## Task details
In the listing below, the line containing "and Apple Mail." marks the end; copy exactly every line from the first through that one.

## Supplied information
-- Opening Marker --
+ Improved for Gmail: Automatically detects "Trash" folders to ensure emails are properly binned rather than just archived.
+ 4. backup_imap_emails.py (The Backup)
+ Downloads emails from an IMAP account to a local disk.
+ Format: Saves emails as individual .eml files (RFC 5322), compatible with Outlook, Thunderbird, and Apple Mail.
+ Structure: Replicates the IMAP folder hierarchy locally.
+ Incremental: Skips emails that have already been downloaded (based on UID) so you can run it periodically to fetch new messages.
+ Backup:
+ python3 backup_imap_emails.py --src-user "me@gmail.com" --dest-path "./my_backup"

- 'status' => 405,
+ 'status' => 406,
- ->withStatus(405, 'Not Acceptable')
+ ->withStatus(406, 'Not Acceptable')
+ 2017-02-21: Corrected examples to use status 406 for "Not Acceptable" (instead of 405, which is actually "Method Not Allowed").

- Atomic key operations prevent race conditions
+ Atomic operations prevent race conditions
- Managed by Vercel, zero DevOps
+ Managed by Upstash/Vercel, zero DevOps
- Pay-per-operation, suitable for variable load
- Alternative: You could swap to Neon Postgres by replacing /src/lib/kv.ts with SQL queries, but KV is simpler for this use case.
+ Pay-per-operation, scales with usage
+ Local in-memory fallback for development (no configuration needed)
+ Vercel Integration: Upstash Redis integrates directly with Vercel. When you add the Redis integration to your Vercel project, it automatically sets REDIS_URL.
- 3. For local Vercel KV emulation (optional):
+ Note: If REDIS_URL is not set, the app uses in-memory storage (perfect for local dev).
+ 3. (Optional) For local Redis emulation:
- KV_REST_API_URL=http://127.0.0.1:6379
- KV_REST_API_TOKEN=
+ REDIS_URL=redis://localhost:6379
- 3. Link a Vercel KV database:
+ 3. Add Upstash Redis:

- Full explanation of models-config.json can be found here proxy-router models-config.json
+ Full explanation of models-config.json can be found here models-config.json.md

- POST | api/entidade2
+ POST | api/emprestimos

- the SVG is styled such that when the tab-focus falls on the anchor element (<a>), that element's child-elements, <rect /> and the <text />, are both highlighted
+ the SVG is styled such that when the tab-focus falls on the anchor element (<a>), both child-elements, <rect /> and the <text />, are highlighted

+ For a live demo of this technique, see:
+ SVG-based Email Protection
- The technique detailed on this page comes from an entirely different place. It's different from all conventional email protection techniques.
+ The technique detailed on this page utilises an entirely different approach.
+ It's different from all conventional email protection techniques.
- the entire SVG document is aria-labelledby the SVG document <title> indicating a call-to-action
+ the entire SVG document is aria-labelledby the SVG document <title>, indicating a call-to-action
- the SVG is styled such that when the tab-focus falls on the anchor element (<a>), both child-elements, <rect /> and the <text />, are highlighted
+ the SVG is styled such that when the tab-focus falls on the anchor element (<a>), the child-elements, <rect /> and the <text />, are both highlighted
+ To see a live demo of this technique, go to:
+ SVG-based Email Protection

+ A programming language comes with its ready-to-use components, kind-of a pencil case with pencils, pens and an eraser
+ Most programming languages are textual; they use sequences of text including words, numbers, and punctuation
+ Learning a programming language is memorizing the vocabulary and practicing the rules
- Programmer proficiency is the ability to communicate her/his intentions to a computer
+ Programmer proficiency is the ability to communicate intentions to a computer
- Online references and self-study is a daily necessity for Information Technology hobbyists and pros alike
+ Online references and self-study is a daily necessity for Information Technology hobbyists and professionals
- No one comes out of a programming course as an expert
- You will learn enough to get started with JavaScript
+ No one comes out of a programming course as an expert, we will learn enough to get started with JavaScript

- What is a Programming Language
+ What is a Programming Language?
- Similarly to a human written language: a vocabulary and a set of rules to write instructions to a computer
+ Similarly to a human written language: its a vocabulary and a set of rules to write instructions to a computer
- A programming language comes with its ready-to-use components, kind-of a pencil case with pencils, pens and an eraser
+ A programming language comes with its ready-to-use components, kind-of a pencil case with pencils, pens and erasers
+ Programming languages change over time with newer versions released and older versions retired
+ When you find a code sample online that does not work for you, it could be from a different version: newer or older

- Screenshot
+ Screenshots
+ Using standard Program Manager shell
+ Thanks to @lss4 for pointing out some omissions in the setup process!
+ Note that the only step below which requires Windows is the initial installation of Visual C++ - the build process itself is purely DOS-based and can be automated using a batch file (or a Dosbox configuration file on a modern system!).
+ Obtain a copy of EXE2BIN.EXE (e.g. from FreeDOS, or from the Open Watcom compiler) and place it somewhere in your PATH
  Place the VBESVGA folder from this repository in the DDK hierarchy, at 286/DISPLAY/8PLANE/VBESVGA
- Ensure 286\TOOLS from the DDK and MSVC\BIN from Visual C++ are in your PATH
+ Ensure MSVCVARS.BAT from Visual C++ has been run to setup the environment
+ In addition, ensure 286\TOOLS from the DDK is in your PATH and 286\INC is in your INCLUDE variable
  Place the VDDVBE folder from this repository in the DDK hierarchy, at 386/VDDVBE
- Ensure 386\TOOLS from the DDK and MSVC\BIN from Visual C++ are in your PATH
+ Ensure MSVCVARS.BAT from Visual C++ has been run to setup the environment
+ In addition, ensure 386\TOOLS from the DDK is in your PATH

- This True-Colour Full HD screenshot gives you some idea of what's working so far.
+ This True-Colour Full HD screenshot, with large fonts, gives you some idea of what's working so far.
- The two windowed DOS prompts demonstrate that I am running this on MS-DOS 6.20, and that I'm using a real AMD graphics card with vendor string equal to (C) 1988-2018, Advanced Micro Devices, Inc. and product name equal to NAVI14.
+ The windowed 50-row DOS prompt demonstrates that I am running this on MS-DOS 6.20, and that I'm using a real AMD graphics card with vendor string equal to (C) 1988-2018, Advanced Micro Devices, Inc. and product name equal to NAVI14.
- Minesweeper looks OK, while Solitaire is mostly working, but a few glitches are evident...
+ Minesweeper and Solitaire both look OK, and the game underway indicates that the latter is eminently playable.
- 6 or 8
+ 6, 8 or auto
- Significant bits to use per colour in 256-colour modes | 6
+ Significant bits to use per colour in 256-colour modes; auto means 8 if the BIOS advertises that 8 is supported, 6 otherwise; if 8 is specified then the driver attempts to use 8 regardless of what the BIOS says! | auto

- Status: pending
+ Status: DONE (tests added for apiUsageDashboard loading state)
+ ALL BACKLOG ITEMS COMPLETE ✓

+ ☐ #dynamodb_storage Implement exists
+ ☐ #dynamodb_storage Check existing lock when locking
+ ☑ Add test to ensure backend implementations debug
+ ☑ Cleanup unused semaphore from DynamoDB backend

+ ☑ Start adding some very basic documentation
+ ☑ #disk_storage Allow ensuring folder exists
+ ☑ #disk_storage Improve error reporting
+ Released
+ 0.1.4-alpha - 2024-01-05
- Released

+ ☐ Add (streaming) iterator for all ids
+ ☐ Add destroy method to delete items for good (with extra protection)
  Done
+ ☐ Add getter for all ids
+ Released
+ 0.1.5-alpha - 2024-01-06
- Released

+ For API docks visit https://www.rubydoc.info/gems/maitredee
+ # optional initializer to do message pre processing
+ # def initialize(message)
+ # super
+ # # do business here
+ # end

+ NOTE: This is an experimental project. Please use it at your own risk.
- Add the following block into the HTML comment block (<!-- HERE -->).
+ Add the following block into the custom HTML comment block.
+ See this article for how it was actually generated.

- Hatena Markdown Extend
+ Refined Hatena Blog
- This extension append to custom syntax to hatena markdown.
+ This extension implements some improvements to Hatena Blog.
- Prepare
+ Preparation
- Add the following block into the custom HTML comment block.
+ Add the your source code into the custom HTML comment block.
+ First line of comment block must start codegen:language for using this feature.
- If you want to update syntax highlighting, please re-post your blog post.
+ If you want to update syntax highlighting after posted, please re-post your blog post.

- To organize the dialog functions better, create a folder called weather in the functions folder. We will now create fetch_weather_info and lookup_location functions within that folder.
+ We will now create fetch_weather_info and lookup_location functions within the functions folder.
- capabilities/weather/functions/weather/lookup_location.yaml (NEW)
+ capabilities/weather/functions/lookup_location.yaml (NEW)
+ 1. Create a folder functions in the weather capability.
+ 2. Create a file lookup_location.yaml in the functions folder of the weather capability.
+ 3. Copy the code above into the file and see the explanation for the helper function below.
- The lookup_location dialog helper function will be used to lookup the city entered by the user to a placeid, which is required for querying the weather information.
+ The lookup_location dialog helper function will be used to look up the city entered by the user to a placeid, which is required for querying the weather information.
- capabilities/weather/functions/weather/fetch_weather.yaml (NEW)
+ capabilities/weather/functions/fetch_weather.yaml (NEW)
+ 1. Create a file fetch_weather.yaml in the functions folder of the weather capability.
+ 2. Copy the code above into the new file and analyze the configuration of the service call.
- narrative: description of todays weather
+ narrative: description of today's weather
-- Closing Marker --
## Exercise response
+ Improved for Gmail: Automatically detects "Trash" folders to ensure emails are properly binned rather than just archived.
+ 4. backup_imap_emails.py (The Backup)
+ Downloads emails from an IMAP account to a local disk.
+ Format: Saves emails as individual .eml files (RFC 5322), compatible with Outlook, Thunderbird, and Apple Mail.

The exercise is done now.